Amended FOFA to boost boutiques

The government’s proposed changes to FOFA will create more opportunities for financial planners to become self-licensed, according to the Financial Planning Association.

Speaking to ifa, FPA general manager, policy and conduct, Dante De Gori, said the removal of the reliance on conflicted remuneration means financial planning businesses will have to rely instead on client loyalty.

“There will be some consumers that want the backing of a big brand and big institution,” Mr De Gori said. “That will always occur.”

“But there are also people who go to a local financial planner that can provide a more personalised service, and that is what some of the self-licensed guys do really well,” he said.

“It’s a niche market. It’s very particular, it’s very direct and they can provide more holistic services to those individuals who want and will pay for that service.”

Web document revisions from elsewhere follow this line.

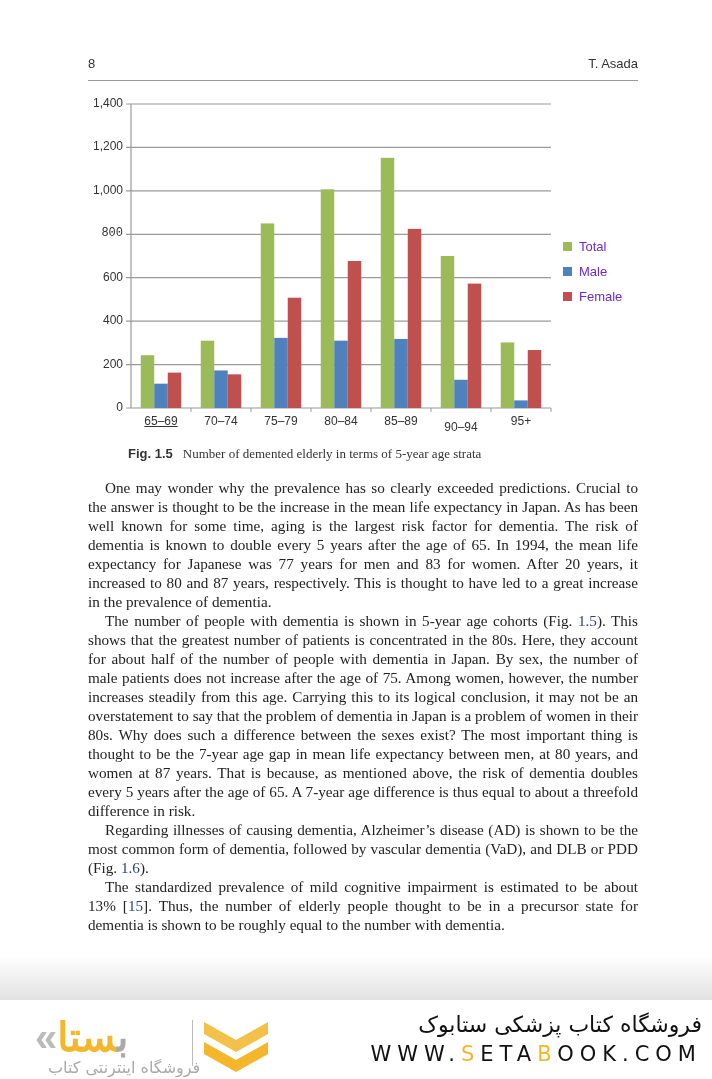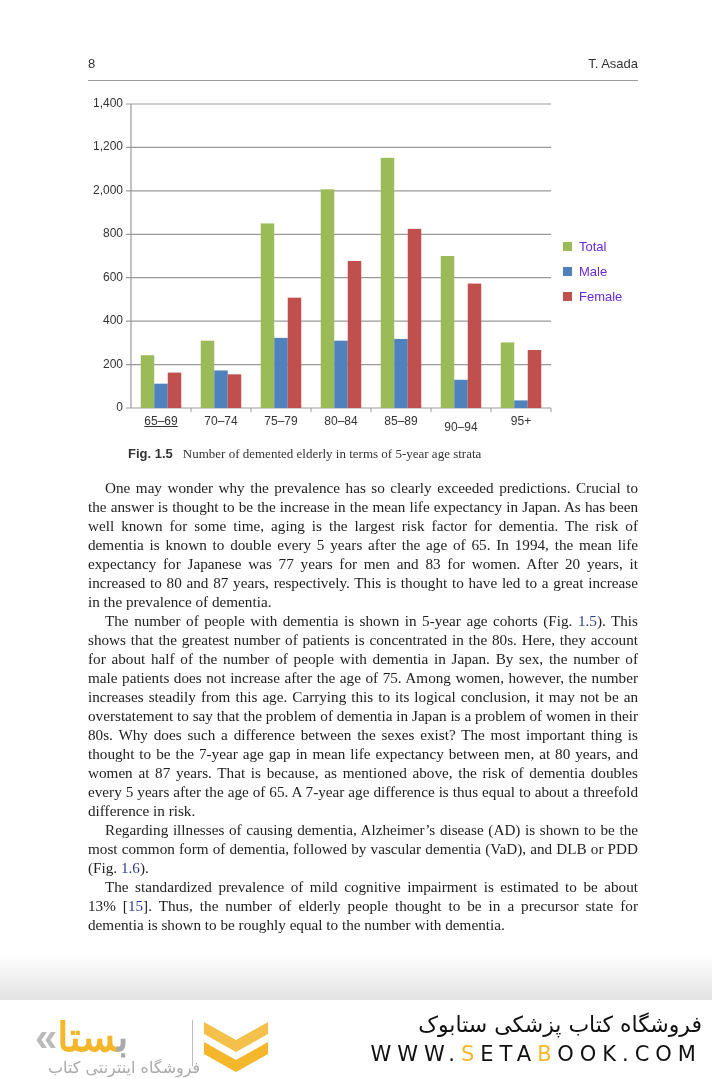--- a/index.html
+++ b/index.html
@@ -106,7 +106,7 @@
       <div class="ytick" style="left: 81px; top: 313.143px;">400</div>
       <div class="ytick" style="left: 81px; top: 269.714px;">600</div>
       <div class="ytick" style="left: 81px; top: 226.286px;">800</div>
-      <div class="ytick" style="left: 81px; top: 182.857px;">2,000</div>
+      <div class="ytick" style="left: 81px; top: 182.857px;">1,000</div>
       <div class="ytick" style="left: 81px; top: 139.429px;">1,200</div>
       <div class="ytick" style="left: 81px; top: 96px;">1,400</div>
     </div>

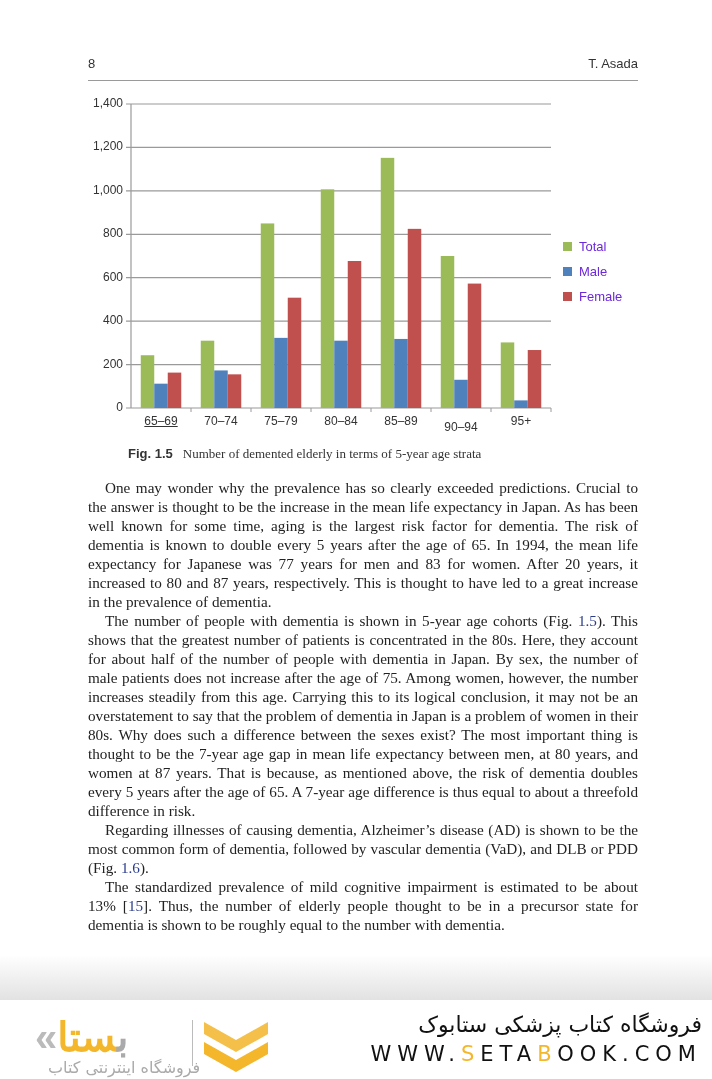--- a/index.html
+++ b/index.html
@@ -105,7 +105,7 @@
       <div class="ytick" style="left: 81px; top: 356.571px;">200</div>
       <div class="ytick" style="left: 81px; top: 313.143px;">400</div>
       <div class="ytick" style="left: 81px; top: 269.714px;">600</div>
-      <div class="ytick" style="left: 81px; top: 226.286px;">800</div>
+      <div class="ytick" style="left: 81px; top: 226.286px; font-family: Liberation Mono, monospace;">800</div>
       <div class="ytick" style="left: 81px; top: 182.857px;">1,000</div>
       <div class="ytick" style="left: 81px; top: 139.429px;">1,200</div>
       <div class="ytick" style="left: 81px; top: 96px;">1,400</div>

The new FOFA model presents opportunities for independent financial advisers who wish to develop a sustainable business model off the premise that clients will pay for quality financial advice, Mr De Gori said.

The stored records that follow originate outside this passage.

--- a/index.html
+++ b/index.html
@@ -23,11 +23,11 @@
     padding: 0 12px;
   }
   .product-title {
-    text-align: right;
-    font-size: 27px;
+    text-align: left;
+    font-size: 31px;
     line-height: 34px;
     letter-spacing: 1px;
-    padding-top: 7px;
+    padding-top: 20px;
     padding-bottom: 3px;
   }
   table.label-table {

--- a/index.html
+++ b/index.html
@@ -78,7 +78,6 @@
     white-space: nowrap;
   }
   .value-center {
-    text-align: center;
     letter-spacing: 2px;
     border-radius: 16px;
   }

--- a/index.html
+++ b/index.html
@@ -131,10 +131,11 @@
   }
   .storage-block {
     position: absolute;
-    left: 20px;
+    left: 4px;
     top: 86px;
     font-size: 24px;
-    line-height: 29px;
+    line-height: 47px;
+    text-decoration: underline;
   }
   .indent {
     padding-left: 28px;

“Irrespective of where you are – in a large institution or you run your own business – the person that has to pay or it is the client,” he said.

“No longer is it coming from back ended products and all that sort of stuff.

“So the reliance on the business surviving comes from the value proposition and the client who is willing to pay for that advice.”

Mr De Gori said the changes would mark a big shift for financial planning, particularly for mortgage brokers entering the space in 2014. 

Mortgage brokers still receive remuneration from product providers for via the distribution channel.

“I don’t know how many brokers charge a fee for service, but the majority would be getting remunerated by the product being selected,” Mr De Gori said.

“That’s fine, but coming into the financial advice space this year, the advice and services they provide with their financial planner hat on needs to be paid for by the client directly, and that is probably the biggest challenge,” he said.